Top of Records for processing

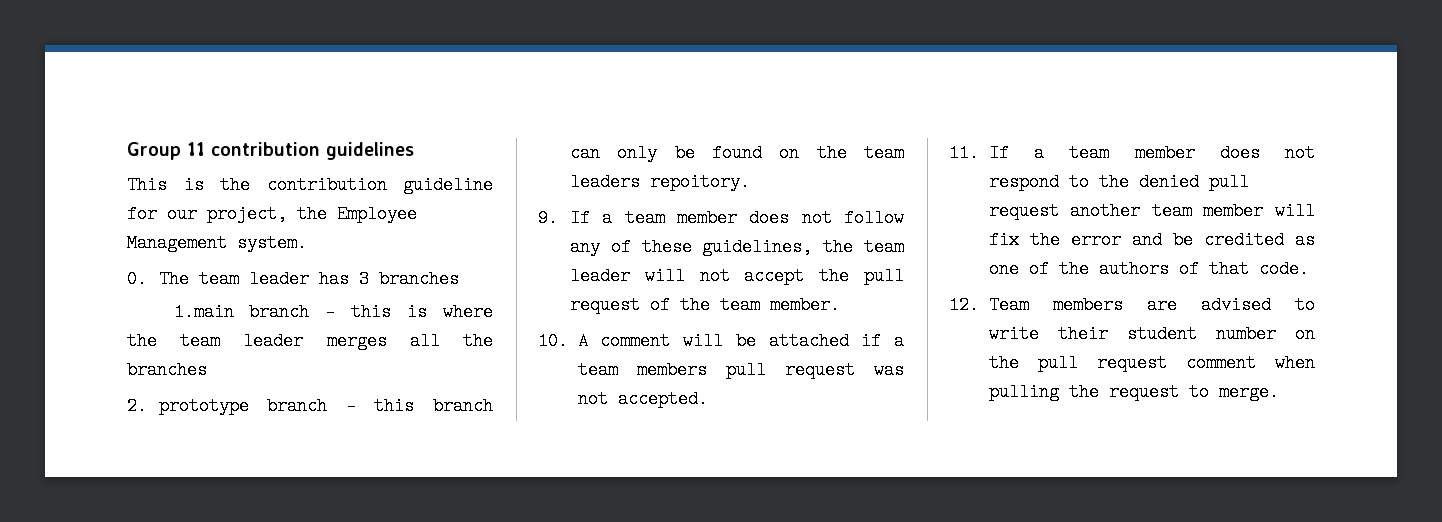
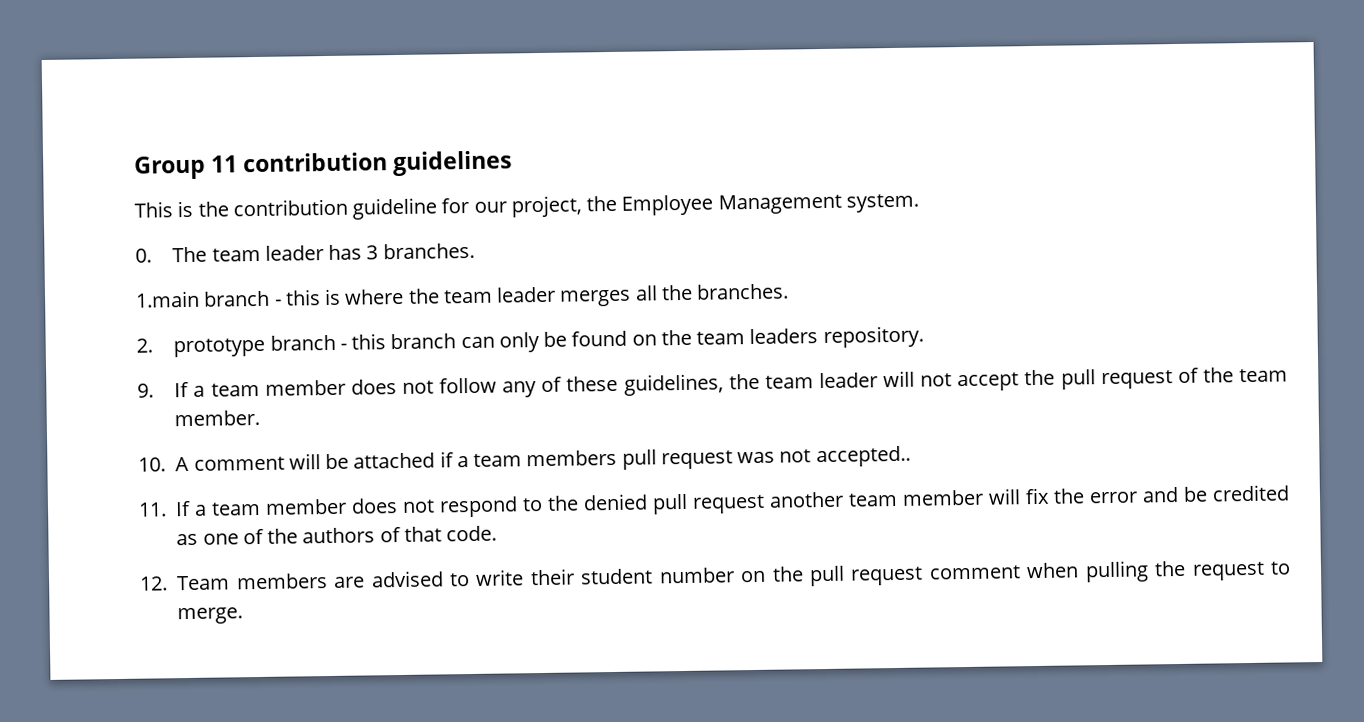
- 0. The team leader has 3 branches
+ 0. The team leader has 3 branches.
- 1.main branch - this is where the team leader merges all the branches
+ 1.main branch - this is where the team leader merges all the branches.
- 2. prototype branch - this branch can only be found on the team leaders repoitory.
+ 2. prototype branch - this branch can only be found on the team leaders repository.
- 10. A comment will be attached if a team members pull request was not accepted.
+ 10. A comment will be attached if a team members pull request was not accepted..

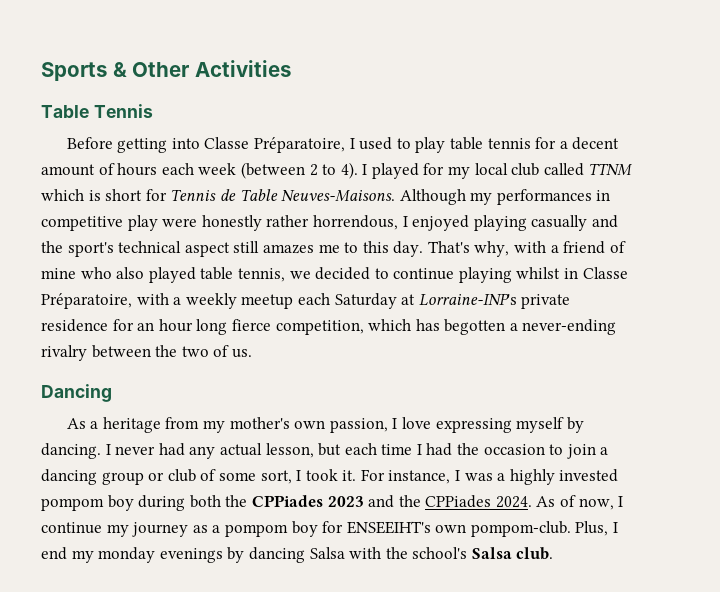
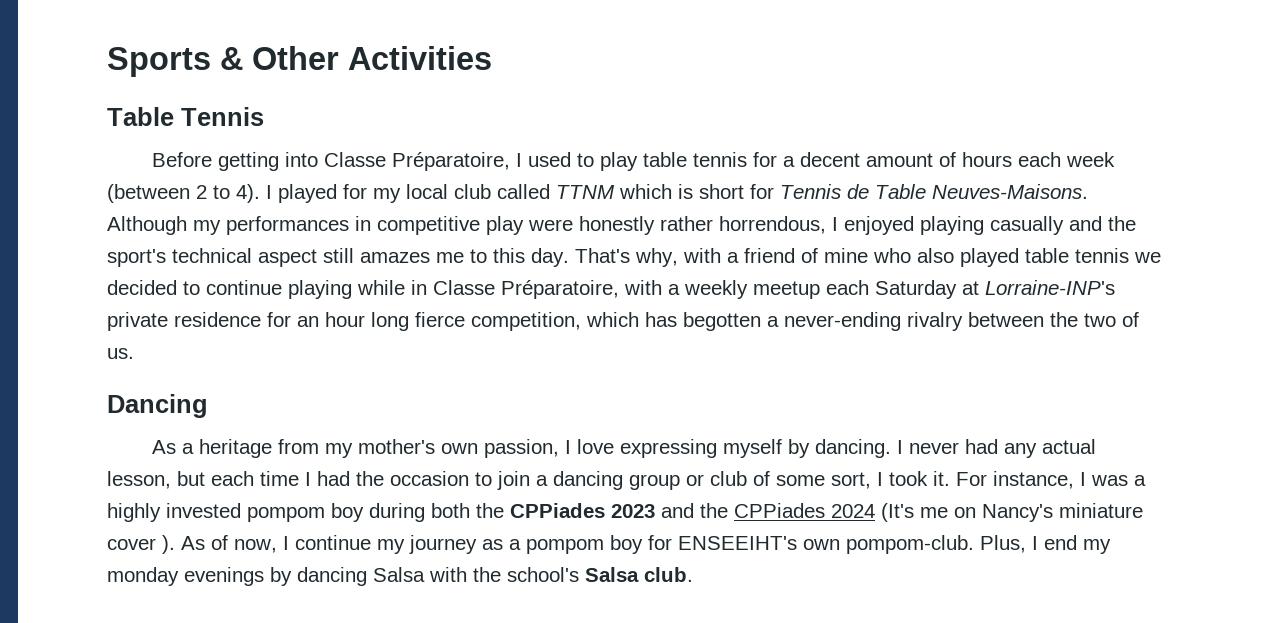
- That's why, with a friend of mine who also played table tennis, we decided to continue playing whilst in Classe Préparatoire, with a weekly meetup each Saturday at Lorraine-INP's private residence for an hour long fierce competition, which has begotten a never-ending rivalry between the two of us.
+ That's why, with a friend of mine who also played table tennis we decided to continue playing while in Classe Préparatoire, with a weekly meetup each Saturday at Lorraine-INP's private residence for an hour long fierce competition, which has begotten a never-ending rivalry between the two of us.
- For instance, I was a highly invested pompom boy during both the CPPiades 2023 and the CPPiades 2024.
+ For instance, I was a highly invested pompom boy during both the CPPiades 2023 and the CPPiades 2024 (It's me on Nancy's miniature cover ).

Bottom of Records for processing

=== The problem ===
Look through the records above and please copy every line in which the string "with" occurs.

=== Your solution ===
- That's why, with a friend of mine who also played table tennis, we decided to continue playing whilst in Classe Préparatoire, with a weekly meetup each Saturday at Lorraine-INP's private residence for an hour long fierce competition, which has begotten a never-ending rivalry between the two of us.
+ That's why, with a friend of mine who also played table tennis we decided to continue playing while in Classe Préparatoire, with a weekly meetup each Saturday at Lorraine-INP's private residence for an hour long fierce competition, which has begotten a never-ending rivalry between the two of us.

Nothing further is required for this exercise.